====== Records provided ======

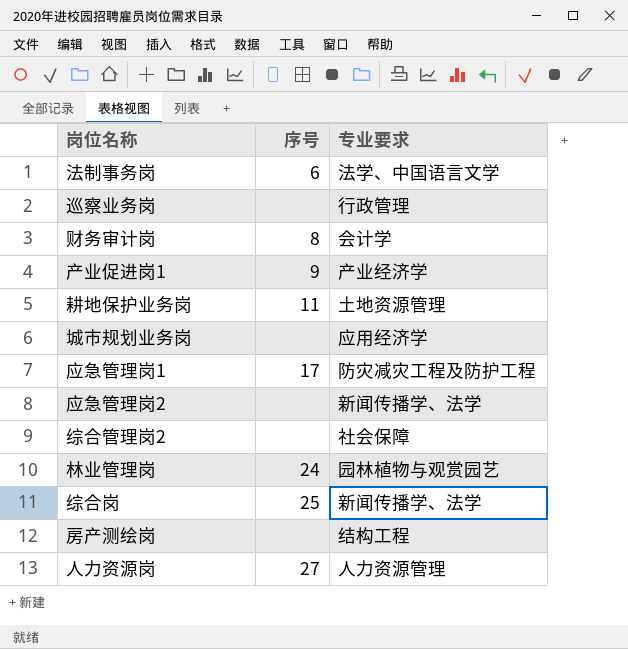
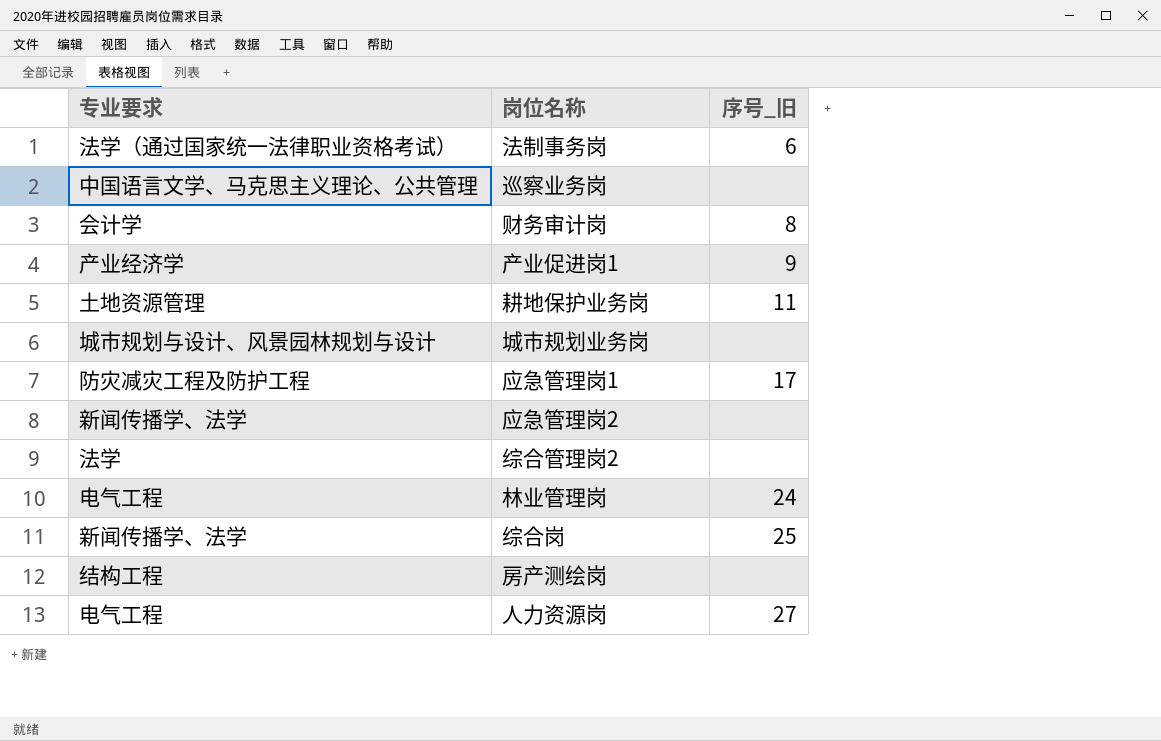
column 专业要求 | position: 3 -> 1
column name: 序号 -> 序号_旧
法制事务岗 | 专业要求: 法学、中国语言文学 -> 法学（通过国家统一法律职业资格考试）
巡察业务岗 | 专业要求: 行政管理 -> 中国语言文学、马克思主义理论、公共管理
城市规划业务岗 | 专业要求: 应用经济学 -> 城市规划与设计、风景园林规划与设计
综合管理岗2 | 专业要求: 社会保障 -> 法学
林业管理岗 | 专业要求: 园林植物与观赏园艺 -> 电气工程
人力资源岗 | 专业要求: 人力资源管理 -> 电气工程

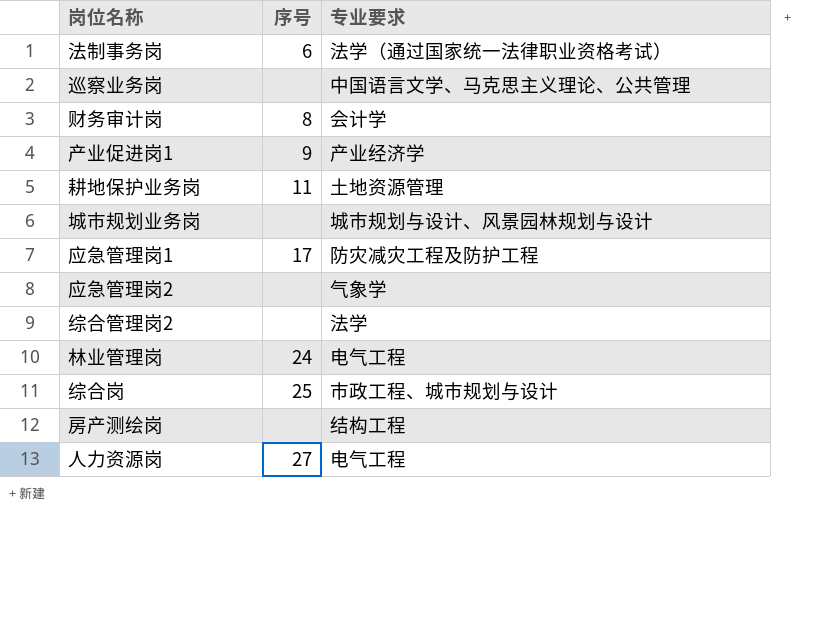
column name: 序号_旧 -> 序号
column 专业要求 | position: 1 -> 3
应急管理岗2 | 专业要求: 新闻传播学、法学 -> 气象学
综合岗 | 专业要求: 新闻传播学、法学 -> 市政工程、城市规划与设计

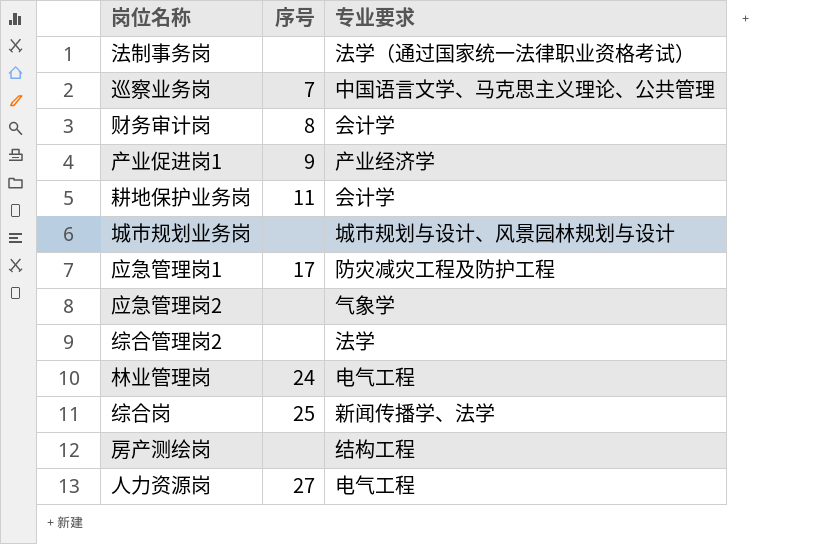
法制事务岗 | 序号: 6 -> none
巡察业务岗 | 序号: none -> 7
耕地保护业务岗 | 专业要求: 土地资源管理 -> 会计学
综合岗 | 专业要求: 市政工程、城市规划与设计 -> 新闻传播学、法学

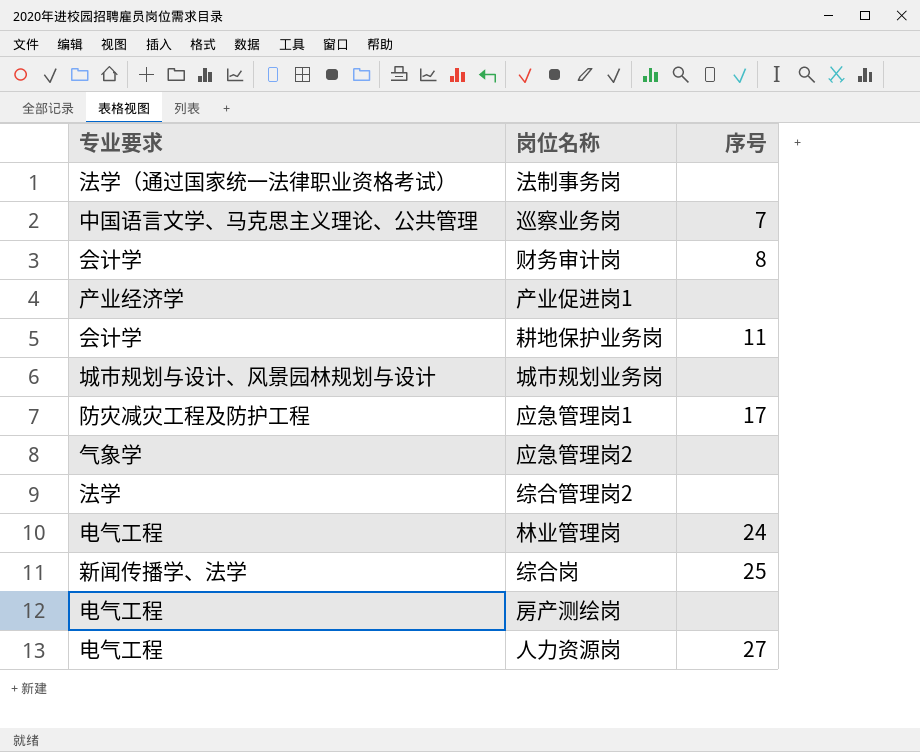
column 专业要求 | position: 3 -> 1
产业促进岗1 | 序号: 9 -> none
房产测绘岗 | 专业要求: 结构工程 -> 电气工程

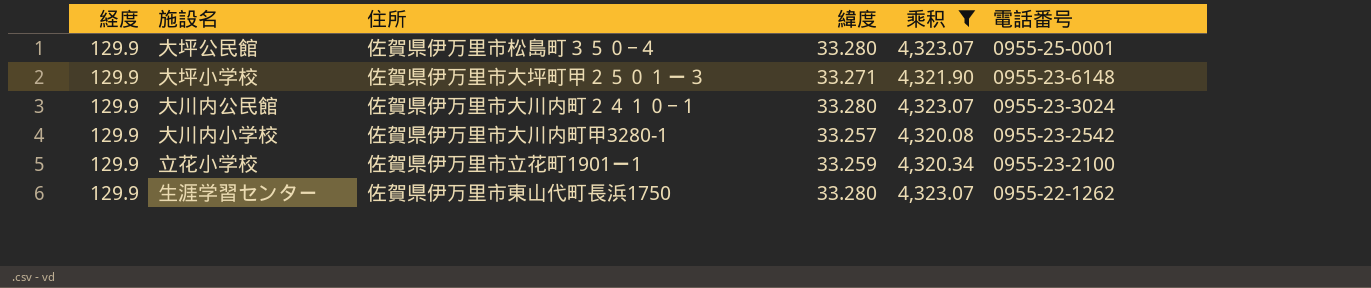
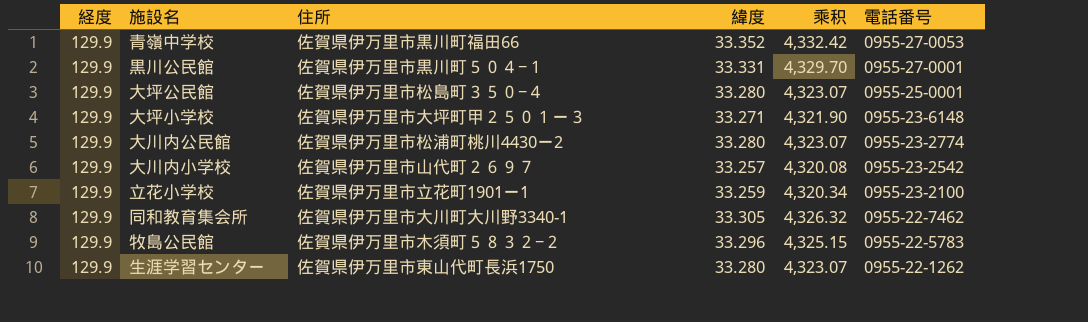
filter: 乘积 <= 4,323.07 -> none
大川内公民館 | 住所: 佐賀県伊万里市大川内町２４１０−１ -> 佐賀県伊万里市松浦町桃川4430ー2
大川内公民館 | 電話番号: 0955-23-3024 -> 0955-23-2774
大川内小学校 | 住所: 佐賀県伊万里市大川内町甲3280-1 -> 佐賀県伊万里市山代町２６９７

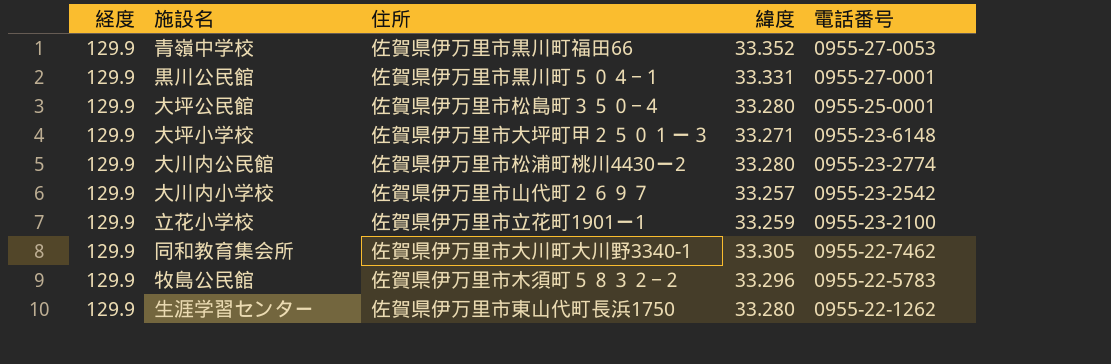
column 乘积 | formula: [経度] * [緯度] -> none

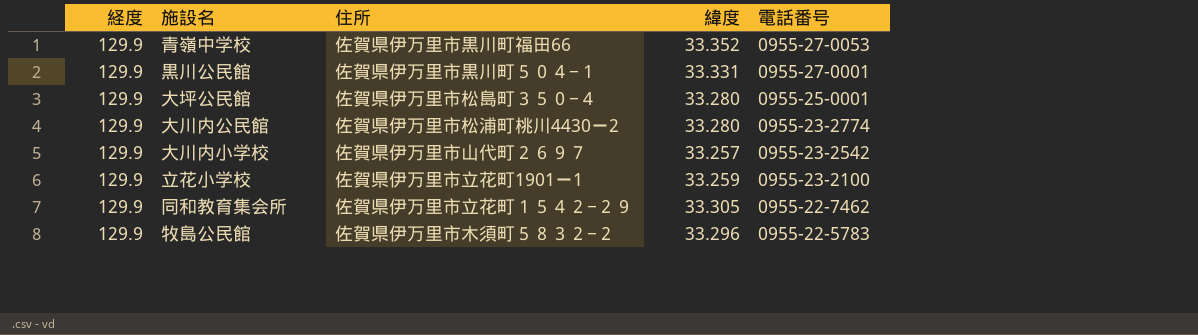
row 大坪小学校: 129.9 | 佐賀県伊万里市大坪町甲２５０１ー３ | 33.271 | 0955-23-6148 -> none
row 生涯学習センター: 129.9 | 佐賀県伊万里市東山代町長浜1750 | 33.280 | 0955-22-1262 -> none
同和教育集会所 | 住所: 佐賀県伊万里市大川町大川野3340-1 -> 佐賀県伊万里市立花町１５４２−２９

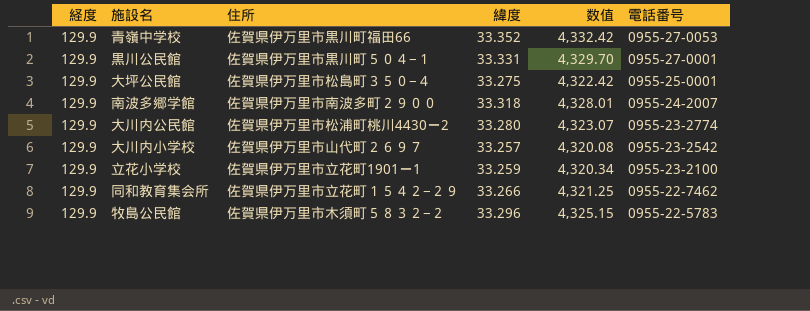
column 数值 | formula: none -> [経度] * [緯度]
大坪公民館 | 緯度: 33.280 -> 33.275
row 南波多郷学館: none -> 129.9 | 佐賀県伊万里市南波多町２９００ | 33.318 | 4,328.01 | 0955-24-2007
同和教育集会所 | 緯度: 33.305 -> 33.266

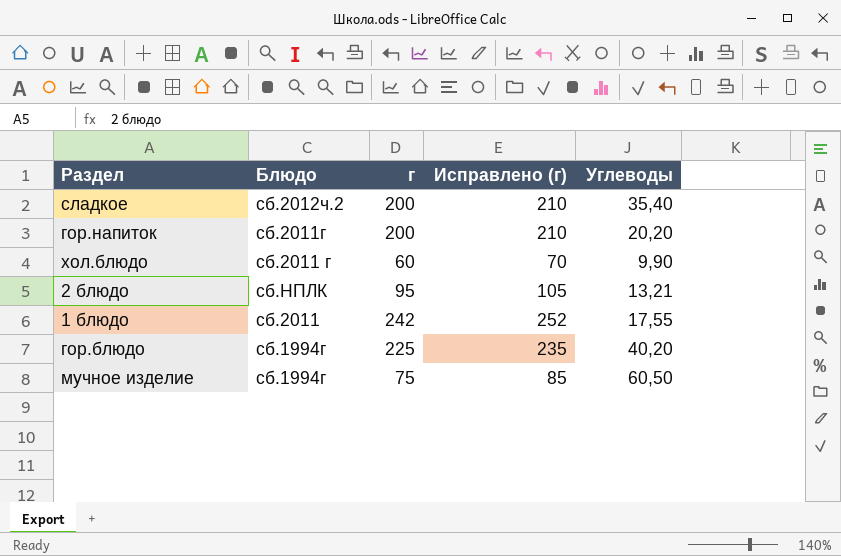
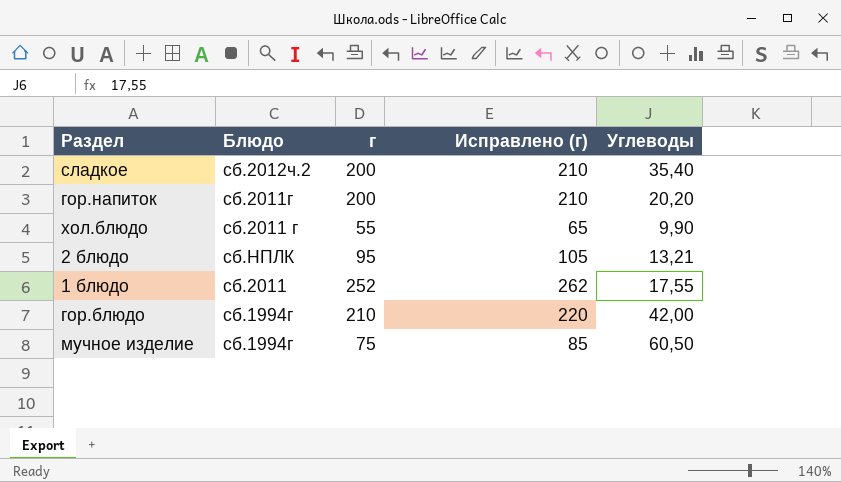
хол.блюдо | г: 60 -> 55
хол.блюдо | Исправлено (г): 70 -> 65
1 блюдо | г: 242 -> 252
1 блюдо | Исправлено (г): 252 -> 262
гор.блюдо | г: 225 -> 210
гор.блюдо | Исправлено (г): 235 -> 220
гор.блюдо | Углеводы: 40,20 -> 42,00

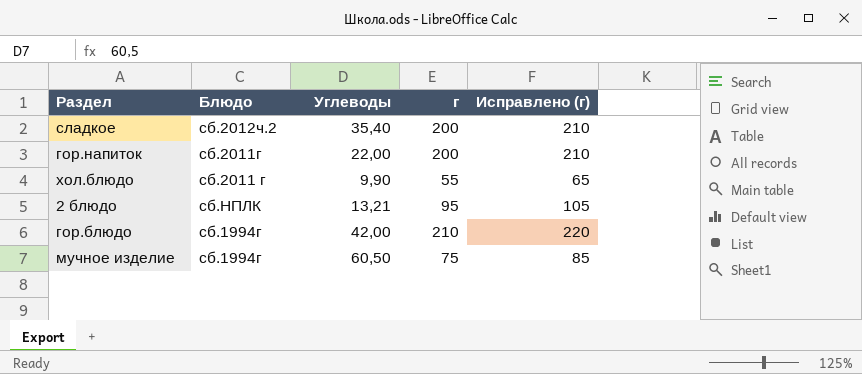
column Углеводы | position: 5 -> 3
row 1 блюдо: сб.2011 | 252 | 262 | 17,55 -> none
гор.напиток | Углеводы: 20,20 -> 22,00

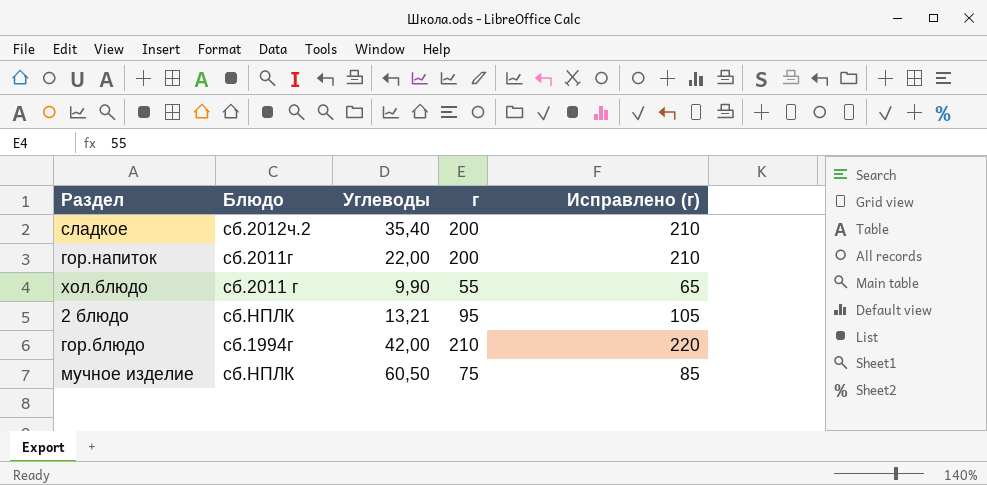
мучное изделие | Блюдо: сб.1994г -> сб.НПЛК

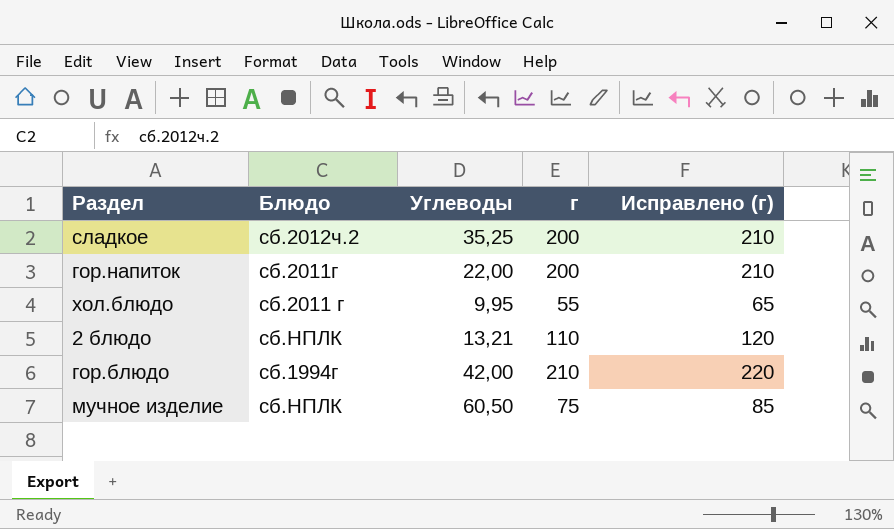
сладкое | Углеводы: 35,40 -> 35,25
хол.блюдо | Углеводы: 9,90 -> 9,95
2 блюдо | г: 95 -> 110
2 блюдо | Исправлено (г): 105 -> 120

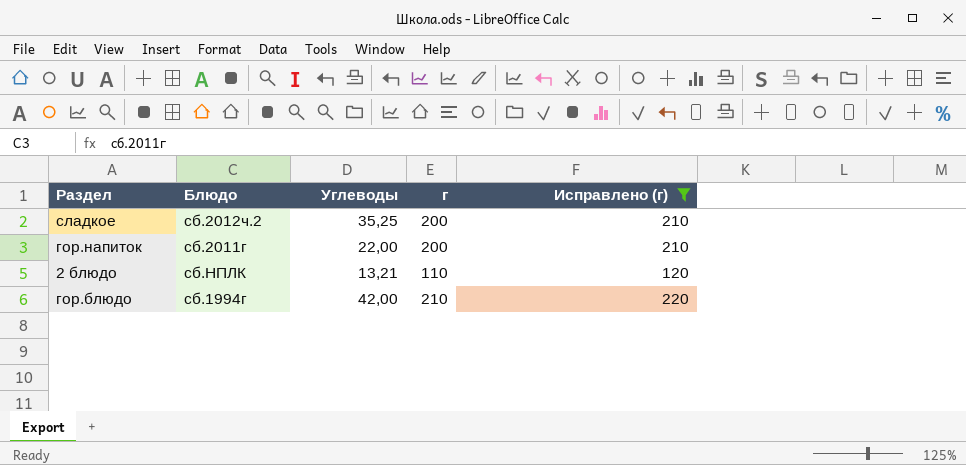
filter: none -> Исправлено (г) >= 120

======

# [Aim of the exercise]
When you print the entries, keep every line exactly as it is and drop the pictures.

# [Your response]
column 专业要求 | position: 3 -> 1
column name: 序号 -> 序号_旧
法制事务岗 | 专业要求: 法学、中国语言文学 -> 法学（通过国家统一法律职业资格考试）
巡察业务岗 | 专业要求: 行政管理 -> 中国语言文学、马克思主义理论、公共管理
城市规划业务岗 | 专业要求: 应用经济学 -> 城市规划与设计、风景园林规划与设计
综合管理岗2 | 专业要求: 社会保障 -> 法学
林业管理岗 | 专业要求: 园林植物与观赏园艺 -> 电气工程
人力资源岗 | 专业要求: 人力资源管理 -> 电气工程

column name: 序号_旧 -> 序号
column 专业要求 | position: 1 -> 3
应急管理岗2 | 专业要求: 新闻传播学、法学 -> 气象学
综合岗 | 专业要求: 新闻传播学、法学 -> 市政工程、城市规划与设计

法制事务岗 | 序号: 6 -> none
巡察业务岗 | 序号: none -> 7
耕地保护业务岗 | 专业要求: 土地资源管理 -> 会计学
综合岗 | 专业要求: 市政工程、城市规划与设计 -> 新闻传播学、法学

column 专业要求 | position: 3 -> 1
产业促进岗1 | 序号: 9 -> none
房产测绘岗 | 专业要求: 结构工程 -> 电气工程

filter: 乘积 <= 4,323.07 -> none
大川内公民館 | 住所: 佐賀県伊万里市大川内町２４１０−１ -> 佐賀県伊万里市松浦町桃川4430ー2
大川内公民館 | 電話番号: 0955-23-3024 -> 0955-23-2774
大川内小学校 | 住所: 佐賀県伊万里市大川内町甲3280-1 -> 佐賀県伊万里市山代町２６９７

column 乘积 | formula: [経度] * [緯度] -> none

row 大坪小学校: 129.9 | 佐賀県伊万里市大坪町甲２５０１ー３ | 33.271 | 0955-23-6148 -> none
row 生涯学習センター: 129.9 | 佐賀県伊万里市東山代町長浜1750 | 33.280 | 0955-22-1262 -> none
同和教育集会所 | 住所: 佐賀県伊万里市大川町大川野3340-1 -> 佐賀県伊万里市立花町１５４２−２９

column 数值 | formula: none -> [経度] * [緯度]
大坪公民館 | 緯度: 33.280 -> 33.275
row 南波多郷学館: none -> 129.9 | 佐賀県伊万里市南波多町２９００ | 33.318 | 4,328.01 | 0955-24-2007
同和教育集会所 | 緯度: 33.305 -> 33.266

хол.блюдо | г: 60 -> 55
хол.блюдо | Исправлено (г): 70 -> 65
1 блюдо | г: 242 -> 252
1 блюдо | Исправлено (г): 252 -> 262
гор.блюдо | г: 225 -> 210
гор.блюдо | Исправлено (г): 235 -> 220
гор.блюдо | Углеводы: 40,20 -> 42,00

column Углеводы | position: 5 -> 3
row 1 блюдо: сб.2011 | 252 | 262 | 17,55 -> none
гор.напиток | Углеводы: 20,20 -> 22,00

мучное изделие | Блюдо: сб.1994г -> сб.НПЛК

сладкое | Углеводы: 35,40 -> 35,25
хол.блюдо | Углеводы: 9,90 -> 9,95
2 блюдо | г: 95 -> 110
2 блюдо | Исправлено (г): 105 -> 120

filter: none -> Исправлено (г) >= 120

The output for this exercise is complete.